肝心なところで、私は憶病にも逃げてしまったのです。




結局のところ、相手が十数得点を積み重ねて試合に敗北するまでに


1人の敵も倒す事が出来ずに、1人の味方のサポートも出来ずに終わってしまいました


そしてこの記録が動画として残り続けると言うはなはだ不本意な結果となってしまったのです。






「いやー、最初から活躍出来る


 なんて甘い事は考えてはいませんでしたが、思った以上に難しいですねー。」


ホーム画面に戻って初のFPSの試合の感想をゆっくり話します


視聴者さんは1人とは言え、反応があるかもしれないので


念のため視聴者側からのコメントも確認しておきます


「もしかして音出てないです?」


え?


慣れないゲームに集中してコメントを見逃していたのもありますが


どうやら配信ソフトの方のエラーで入力された音声が出力されていない事が発覚しました。

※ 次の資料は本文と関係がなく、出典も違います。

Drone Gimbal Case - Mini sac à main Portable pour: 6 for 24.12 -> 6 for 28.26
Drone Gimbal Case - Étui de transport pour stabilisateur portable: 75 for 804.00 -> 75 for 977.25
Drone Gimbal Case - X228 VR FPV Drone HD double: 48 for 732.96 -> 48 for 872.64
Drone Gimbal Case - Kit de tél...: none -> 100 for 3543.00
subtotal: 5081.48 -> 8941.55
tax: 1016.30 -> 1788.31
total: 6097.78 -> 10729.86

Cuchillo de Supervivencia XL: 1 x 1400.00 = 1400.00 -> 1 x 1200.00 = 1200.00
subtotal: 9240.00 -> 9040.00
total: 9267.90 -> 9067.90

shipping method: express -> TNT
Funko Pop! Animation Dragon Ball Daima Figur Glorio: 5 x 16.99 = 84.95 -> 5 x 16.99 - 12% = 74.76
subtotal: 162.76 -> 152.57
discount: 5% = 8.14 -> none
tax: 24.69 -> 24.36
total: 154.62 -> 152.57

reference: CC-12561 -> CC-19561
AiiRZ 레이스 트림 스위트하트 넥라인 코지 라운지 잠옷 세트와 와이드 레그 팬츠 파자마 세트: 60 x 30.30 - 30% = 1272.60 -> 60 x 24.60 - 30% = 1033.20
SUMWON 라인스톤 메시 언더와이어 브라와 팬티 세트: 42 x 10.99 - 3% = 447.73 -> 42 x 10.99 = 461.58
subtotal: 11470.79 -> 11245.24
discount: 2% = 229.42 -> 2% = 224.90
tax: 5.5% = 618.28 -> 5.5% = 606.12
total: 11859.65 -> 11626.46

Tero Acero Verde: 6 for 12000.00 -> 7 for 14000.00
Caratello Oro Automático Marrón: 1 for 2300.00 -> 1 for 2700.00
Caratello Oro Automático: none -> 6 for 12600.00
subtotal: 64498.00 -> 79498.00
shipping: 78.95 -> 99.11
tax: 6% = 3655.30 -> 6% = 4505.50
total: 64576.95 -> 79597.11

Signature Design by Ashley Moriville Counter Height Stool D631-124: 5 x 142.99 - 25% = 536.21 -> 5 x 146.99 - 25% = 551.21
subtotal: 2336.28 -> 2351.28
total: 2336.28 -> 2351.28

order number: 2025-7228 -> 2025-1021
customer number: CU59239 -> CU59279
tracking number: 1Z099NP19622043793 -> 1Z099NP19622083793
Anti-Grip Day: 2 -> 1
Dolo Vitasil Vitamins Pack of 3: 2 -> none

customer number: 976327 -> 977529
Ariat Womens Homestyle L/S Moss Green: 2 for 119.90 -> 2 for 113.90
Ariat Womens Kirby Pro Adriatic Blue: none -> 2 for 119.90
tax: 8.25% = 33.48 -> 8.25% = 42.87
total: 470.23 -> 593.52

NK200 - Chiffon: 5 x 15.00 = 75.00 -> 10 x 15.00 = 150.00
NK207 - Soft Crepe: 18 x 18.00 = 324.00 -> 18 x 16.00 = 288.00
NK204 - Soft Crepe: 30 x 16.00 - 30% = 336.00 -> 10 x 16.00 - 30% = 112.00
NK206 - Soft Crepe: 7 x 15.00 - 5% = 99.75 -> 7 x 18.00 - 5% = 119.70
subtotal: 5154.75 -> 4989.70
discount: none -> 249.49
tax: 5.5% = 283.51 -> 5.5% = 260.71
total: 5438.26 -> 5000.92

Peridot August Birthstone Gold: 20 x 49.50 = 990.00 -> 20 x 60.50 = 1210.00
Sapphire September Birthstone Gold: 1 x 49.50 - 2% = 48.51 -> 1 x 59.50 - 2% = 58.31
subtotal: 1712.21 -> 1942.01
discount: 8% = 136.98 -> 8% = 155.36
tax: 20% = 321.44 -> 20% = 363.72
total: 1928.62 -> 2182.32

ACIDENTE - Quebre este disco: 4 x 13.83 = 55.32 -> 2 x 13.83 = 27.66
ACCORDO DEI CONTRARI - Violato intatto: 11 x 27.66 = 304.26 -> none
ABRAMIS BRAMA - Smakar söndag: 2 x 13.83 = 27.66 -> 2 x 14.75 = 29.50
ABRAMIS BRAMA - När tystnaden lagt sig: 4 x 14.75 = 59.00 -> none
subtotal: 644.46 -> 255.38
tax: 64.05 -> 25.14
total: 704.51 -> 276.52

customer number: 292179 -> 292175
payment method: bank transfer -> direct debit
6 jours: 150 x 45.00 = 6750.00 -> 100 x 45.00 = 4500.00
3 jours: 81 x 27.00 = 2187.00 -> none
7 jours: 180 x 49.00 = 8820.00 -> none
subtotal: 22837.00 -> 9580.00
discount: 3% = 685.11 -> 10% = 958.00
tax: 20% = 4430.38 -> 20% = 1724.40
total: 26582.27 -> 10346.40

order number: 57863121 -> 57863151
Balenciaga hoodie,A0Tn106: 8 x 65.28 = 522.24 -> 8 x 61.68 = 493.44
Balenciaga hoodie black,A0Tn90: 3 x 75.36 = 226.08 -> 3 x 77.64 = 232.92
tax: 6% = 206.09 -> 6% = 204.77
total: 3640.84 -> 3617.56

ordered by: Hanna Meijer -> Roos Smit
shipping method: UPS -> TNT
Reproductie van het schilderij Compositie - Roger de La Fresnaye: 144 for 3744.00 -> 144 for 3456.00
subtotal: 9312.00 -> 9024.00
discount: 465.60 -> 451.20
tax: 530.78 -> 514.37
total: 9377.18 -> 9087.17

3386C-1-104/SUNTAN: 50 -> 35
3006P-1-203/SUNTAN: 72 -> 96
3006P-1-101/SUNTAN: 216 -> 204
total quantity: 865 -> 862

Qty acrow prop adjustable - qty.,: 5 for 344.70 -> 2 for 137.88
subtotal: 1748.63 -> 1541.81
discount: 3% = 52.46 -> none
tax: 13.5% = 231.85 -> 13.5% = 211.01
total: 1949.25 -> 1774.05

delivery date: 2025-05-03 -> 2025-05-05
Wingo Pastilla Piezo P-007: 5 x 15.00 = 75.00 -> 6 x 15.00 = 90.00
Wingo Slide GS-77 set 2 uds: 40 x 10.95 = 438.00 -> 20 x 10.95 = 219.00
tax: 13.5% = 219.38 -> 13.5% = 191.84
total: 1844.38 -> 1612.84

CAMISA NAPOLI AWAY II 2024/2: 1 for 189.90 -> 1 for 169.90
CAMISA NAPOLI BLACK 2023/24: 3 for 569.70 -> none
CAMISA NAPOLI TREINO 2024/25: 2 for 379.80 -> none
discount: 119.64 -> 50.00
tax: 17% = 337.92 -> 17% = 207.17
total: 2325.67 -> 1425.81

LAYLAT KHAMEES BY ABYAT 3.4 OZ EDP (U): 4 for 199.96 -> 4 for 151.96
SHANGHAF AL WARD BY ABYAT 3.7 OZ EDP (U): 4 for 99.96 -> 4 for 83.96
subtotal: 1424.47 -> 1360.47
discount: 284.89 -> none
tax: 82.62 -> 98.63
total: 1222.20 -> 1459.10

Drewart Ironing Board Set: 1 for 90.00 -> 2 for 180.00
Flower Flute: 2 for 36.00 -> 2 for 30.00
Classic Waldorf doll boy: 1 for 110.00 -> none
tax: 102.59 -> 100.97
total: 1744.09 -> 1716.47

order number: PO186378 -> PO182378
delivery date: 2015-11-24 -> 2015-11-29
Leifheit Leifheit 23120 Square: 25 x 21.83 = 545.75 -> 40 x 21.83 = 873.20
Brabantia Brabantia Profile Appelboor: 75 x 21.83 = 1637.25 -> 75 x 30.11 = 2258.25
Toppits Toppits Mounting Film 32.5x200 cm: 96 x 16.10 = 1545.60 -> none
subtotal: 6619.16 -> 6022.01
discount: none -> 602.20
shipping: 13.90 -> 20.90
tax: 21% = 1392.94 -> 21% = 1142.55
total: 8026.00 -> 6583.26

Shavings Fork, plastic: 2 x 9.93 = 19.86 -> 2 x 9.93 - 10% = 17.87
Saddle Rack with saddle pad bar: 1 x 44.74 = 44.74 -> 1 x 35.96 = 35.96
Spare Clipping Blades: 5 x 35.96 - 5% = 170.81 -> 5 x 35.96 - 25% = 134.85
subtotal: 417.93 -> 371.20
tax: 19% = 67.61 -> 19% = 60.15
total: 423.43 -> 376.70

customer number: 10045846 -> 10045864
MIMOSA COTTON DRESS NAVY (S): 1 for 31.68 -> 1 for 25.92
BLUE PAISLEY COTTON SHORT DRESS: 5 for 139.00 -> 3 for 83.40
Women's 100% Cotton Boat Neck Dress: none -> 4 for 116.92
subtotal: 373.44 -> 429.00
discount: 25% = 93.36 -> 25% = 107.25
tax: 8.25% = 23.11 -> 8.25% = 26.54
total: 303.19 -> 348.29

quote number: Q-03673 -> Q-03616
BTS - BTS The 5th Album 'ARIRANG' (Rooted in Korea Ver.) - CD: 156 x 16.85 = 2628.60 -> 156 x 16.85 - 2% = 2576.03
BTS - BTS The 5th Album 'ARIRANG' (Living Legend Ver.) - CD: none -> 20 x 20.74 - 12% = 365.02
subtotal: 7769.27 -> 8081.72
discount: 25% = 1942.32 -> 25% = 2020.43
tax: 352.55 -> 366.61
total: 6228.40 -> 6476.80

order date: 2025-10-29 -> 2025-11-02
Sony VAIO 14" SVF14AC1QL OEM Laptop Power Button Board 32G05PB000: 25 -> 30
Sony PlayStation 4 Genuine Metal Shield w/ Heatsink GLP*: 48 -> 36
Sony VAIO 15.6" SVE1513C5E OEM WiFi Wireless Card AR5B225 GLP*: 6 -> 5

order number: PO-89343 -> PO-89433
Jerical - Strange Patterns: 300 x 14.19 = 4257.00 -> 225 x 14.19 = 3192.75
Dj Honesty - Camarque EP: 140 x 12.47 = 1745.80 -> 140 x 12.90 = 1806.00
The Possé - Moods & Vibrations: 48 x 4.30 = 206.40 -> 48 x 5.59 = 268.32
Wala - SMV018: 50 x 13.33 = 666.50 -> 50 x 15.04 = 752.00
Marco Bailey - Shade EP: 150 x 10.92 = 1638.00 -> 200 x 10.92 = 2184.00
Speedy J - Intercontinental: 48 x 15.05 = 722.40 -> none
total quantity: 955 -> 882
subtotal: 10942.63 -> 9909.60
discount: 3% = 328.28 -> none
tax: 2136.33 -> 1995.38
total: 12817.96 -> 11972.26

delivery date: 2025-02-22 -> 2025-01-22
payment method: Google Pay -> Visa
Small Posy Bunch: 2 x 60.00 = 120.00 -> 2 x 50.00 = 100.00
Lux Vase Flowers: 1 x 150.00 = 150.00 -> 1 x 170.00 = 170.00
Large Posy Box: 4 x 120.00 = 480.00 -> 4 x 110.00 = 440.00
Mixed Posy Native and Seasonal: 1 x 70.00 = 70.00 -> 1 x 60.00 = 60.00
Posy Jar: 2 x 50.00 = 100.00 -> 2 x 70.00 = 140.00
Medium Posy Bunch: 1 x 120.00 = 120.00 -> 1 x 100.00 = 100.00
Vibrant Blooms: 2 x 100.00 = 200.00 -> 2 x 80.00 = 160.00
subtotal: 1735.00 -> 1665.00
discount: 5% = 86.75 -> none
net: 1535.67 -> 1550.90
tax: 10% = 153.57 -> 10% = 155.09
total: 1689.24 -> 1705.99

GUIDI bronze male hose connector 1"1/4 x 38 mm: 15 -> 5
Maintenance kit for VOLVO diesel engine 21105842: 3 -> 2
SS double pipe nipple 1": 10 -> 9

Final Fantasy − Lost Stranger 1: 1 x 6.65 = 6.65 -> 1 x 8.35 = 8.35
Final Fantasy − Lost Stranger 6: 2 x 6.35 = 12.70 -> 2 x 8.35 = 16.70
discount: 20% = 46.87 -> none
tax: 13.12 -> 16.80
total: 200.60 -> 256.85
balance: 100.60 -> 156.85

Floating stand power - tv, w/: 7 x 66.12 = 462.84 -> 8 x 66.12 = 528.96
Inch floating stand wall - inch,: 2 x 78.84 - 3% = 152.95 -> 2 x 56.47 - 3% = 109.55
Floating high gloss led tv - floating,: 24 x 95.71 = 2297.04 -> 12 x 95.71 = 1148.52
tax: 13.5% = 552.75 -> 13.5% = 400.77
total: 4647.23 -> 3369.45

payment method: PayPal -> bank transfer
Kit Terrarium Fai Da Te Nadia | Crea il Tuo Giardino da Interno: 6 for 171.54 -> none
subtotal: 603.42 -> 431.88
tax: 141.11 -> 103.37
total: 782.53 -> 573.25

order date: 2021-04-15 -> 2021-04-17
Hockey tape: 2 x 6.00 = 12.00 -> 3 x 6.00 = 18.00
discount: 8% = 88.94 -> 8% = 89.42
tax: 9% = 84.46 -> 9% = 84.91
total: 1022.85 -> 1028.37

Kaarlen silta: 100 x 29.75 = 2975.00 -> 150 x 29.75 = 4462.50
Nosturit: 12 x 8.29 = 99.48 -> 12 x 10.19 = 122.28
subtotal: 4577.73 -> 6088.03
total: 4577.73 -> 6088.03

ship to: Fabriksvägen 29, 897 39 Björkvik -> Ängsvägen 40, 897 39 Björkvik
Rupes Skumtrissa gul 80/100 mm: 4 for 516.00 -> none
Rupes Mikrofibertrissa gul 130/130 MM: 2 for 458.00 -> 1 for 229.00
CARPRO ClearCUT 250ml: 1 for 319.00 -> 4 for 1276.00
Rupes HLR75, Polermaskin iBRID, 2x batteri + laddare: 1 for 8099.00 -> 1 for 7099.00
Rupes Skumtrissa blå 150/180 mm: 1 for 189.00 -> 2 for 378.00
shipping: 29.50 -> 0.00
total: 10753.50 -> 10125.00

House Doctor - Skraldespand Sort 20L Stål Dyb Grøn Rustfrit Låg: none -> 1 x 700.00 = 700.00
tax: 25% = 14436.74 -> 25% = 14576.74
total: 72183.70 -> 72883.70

40分ぐらいに及ぶ配信の間、ずっと喋り続けていましたのに


音を拾っていないマイクに向けてずっと独り言を言ってただけだったようです。




ついでにこれは後日確認した事なのですが


パソコン自体のマシンスペックはこのゲームを動かすのに十二分に足りていたのですが


家のネットワーク回線が弱く、ゲームと配信で同時に通信を行うと


データ量を処理し切れない事が発覚しました。




つまり、あの数々の不可解な出来事は


回線の弱さによるラグ、自分のゲーム画面とインターネット上に送信されている情報の齟齬そごによって引き起こされていたのでした


これに関しては、家のネットワーク回線は事情により工事出来ないと聞かされていたので


配信する上では大きな足枷あしかせになりますが放置するしかないのが現状です。




致命的な難点が見つかったとは言え


デビューしてからまだ1ヵ月も経っていないのに


バーチャルライバーとして活動するのを断念すると言うのはあまりにも悲しすぎます


配信ソフト側の画質を落として配信をすることで


どうやら配信に必要なデータ量をかなり抑えることが出来るようなので


視聴者には少し不親切にはなりますが、打開策が見つかるまでこの状態で配信する事としました。






自信の技術、環境


あらゆるところにまだ問題がある事が見つかった上に


40分も独り言を続けると言う忘れてしまいたい記憶がまた1個作られましたが


とりあえずゲームを配信する事自体は可能と言う結論には辿り着きました


さぁ、ここが長いライバー生活としての第1歩です


この先に続く道がどのようになっているかは、まだ誰も知りませんでした。